# What to produce
When duplicating the records beneath this instruction, omit every picture and keep all else exact.

# Source records
-------------------------

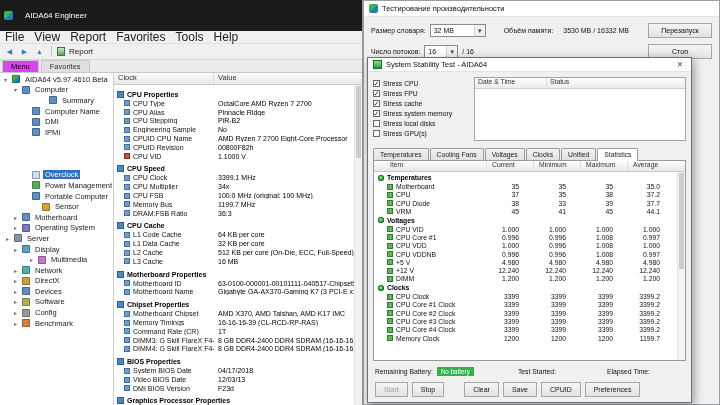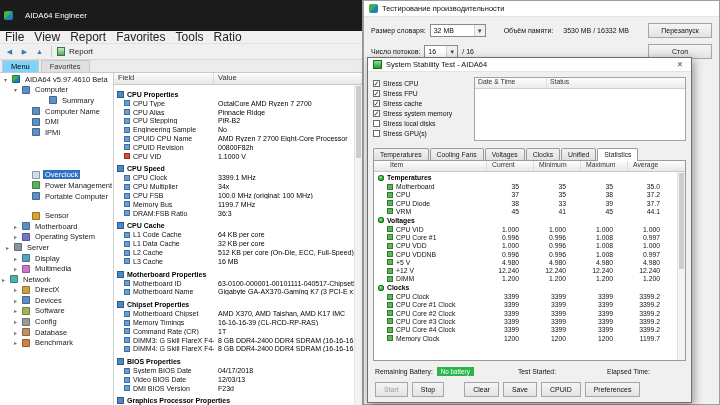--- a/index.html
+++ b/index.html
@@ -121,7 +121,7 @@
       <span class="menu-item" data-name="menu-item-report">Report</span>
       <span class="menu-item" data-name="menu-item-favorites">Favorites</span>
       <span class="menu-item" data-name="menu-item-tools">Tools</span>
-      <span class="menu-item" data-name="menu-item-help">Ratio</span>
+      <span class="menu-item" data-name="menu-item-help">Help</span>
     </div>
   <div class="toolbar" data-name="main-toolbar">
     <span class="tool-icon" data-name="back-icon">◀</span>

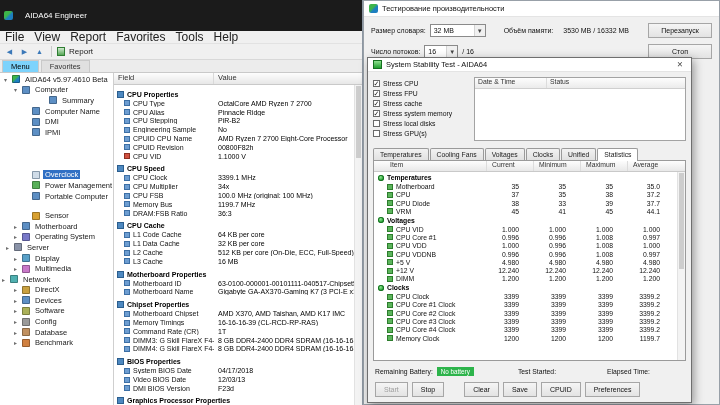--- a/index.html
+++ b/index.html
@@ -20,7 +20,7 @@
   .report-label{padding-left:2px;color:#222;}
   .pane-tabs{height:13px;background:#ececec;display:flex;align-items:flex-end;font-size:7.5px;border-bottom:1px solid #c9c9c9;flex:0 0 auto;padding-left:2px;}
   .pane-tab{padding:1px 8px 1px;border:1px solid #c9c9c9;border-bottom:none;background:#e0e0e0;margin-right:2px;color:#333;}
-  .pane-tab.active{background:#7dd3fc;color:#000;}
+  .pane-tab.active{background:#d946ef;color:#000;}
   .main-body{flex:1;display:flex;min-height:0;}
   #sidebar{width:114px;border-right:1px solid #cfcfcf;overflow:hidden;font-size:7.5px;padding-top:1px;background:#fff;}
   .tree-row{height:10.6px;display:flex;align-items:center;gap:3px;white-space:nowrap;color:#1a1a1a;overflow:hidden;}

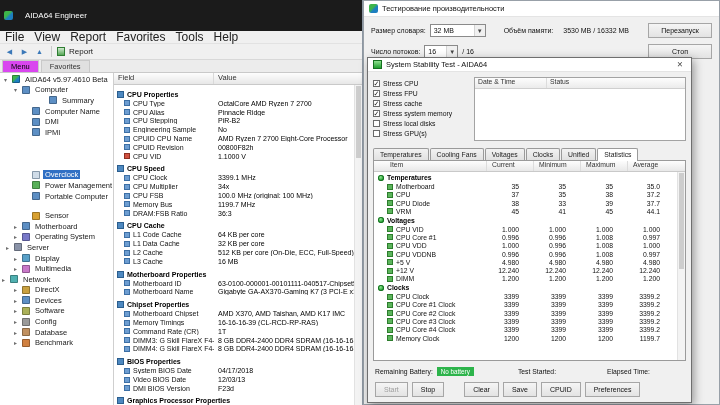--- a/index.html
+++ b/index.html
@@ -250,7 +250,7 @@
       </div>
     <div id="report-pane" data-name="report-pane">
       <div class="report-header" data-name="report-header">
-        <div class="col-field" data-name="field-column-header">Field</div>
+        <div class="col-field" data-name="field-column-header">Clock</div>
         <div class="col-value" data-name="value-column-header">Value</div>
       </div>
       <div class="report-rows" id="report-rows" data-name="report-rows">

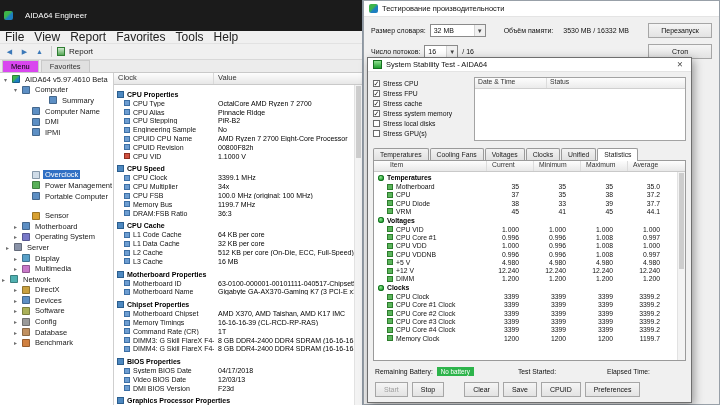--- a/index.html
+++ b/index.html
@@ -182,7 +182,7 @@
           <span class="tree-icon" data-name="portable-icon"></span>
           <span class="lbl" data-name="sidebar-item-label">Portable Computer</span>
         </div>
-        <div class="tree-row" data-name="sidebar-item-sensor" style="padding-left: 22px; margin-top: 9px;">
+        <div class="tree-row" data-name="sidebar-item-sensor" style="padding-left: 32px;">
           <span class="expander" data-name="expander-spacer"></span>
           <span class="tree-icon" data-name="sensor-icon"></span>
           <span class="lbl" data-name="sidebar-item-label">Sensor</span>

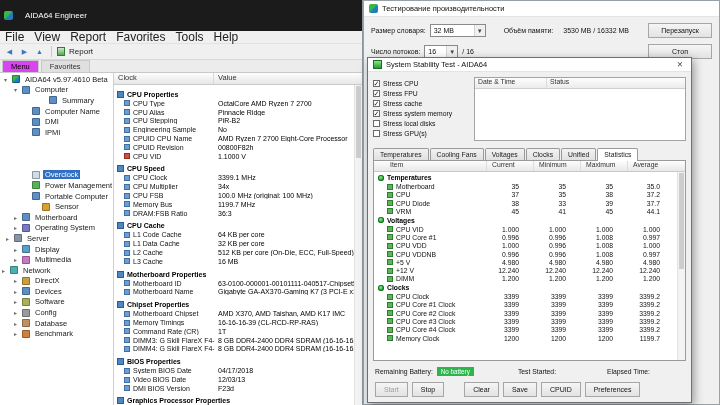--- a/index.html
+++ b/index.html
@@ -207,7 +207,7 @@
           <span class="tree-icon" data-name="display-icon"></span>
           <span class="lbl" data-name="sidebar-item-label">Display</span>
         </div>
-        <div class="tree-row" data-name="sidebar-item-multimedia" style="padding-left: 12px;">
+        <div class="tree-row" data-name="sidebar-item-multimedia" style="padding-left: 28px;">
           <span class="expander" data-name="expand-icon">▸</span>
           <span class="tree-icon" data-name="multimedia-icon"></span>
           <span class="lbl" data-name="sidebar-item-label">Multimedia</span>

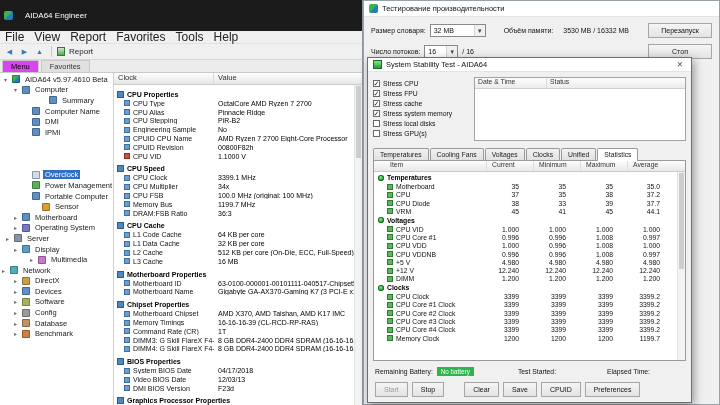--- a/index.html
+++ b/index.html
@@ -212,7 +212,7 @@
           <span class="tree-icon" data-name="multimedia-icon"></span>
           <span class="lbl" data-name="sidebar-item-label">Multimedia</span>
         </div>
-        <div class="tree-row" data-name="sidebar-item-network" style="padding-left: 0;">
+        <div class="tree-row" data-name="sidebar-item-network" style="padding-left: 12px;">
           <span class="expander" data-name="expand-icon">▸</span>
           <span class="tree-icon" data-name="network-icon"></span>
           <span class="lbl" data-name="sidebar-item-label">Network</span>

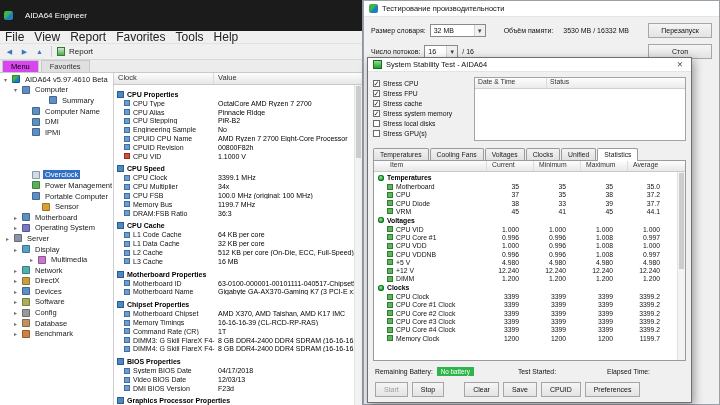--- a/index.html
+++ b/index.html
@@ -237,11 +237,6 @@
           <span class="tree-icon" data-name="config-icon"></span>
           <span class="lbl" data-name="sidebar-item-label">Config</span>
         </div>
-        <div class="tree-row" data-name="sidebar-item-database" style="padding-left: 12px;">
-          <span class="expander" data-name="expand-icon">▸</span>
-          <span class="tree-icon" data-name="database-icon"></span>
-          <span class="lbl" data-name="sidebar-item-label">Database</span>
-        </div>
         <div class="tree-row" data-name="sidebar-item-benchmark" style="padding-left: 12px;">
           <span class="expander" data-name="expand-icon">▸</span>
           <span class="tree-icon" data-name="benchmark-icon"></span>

-------------------------

# Answer section
--- a/index.html
+++ b/index.html
@@ -121,7 +121,7 @@
       <span class="menu-item" data-name="menu-item-report">Report</span>
       <span class="menu-item" data-name="menu-item-favorites">Favorites</span>
       <span class="menu-item" data-name="menu-item-tools">Tools</span>
-      <span class="menu-item" data-name="menu-item-help">Ratio</span>
+      <span class="menu-item" data-name="menu-item-help">Help</span>
     </div>
   <div class="toolbar" data-name="main-toolbar">
     <span class="tool-icon" data-name="back-icon">◀</span>

--- a/index.html
+++ b/index.html
@@ -20,7 +20,7 @@
   .report-label{padding-left:2px;color:#222;}
   .pane-tabs{height:13px;background:#ececec;display:flex;align-items:flex-end;font-size:7.5px;border-bottom:1px solid #c9c9c9;flex:0 0 auto;padding-left:2px;}
   .pane-tab{padding:1px 8px 1px;border:1px solid #c9c9c9;border-bottom:none;background:#e0e0e0;margin-right:2px;color:#333;}
-  .pane-tab.active{background:#7dd3fc;color:#000;}
+  .pane-tab.active{background:#d946ef;color:#000;}
   .main-body{flex:1;display:flex;min-height:0;}
   #sidebar{width:114px;border-right:1px solid #cfcfcf;overflow:hidden;font-size:7.5px;padding-top:1px;background:#fff;}
   .tree-row{height:10.6px;display:flex;align-items:center;gap:3px;white-space:nowrap;color:#1a1a1a;overflow:hidden;}

--- a/index.html
+++ b/index.html
@@ -250,7 +250,7 @@
       </div>
     <div id="report-pane" data-name="report-pane">
       <div class="report-header" data-name="report-header">
-        <div class="col-field" data-name="field-column-header">Field</div>
+        <div class="col-field" data-name="field-column-header">Clock</div>
         <div class="col-value" data-name="value-column-header">Value</div>
       </div>
       <div class="report-rows" id="report-rows" data-name="report-rows">

--- a/index.html
+++ b/index.html
@@ -182,7 +182,7 @@
           <span class="tree-icon" data-name="portable-icon"></span>
           <span class="lbl" data-name="sidebar-item-label">Portable Computer</span>
         </div>
-        <div class="tree-row" data-name="sidebar-item-sensor" style="padding-left: 22px; margin-top: 9px;">
+        <div class="tree-row" data-name="sidebar-item-sensor" style="padding-left: 32px;">
           <span class="expander" data-name="expander-spacer"></span>
           <span class="tree-icon" data-name="sensor-icon"></span>
           <span class="lbl" data-name="sidebar-item-label">Sensor</span>

--- a/index.html
+++ b/index.html
@@ -207,7 +207,7 @@
           <span class="tree-icon" data-name="display-icon"></span>
           <span class="lbl" data-name="sidebar-item-label">Display</span>
         </div>
-        <div class="tree-row" data-name="sidebar-item-multimedia" style="padding-left: 12px;">
+        <div class="tree-row" data-name="sidebar-item-multimedia" style="padding-left: 28px;">
           <span class="expander" data-name="expand-icon">▸</span>
           <span class="tree-icon" data-name="multimedia-icon"></span>
           <span class="lbl" data-name="sidebar-item-label">Multimedia</span>

--- a/index.html
+++ b/index.html
@@ -212,7 +212,7 @@
           <span class="tree-icon" data-name="multimedia-icon"></span>
           <span class="lbl" data-name="sidebar-item-label">Multimedia</span>
         </div>
-        <div class="tree-row" data-name="sidebar-item-network" style="padding-left: 0;">
+        <div class="tree-row" data-name="sidebar-item-network" style="padding-left: 12px;">
           <span class="expander" data-name="expand-icon">▸</span>
           <span class="tree-icon" data-name="network-icon"></span>
           <span class="lbl" data-name="sidebar-item-label">Network</span>

--- a/index.html
+++ b/index.html
@@ -237,11 +237,6 @@
           <span class="tree-icon" data-name="config-icon"></span>
           <span class="lbl" data-name="sidebar-item-label">Config</span>
         </div>
-        <div class="tree-row" data-name="sidebar-item-database" style="padding-left: 12px;">
-          <span class="expander" data-name="expand-icon">▸</span>
-          <span class="tree-icon" data-name="database-icon"></span>
-          <span class="lbl" data-name="sidebar-item-label">Database</span>
-        </div>
         <div class="tree-row" data-name="sidebar-item-benchmark" style="padding-left: 12px;">
           <span class="expander" data-name="expand-icon">▸</span>
           <span class="tree-icon" data-name="benchmark-icon"></span>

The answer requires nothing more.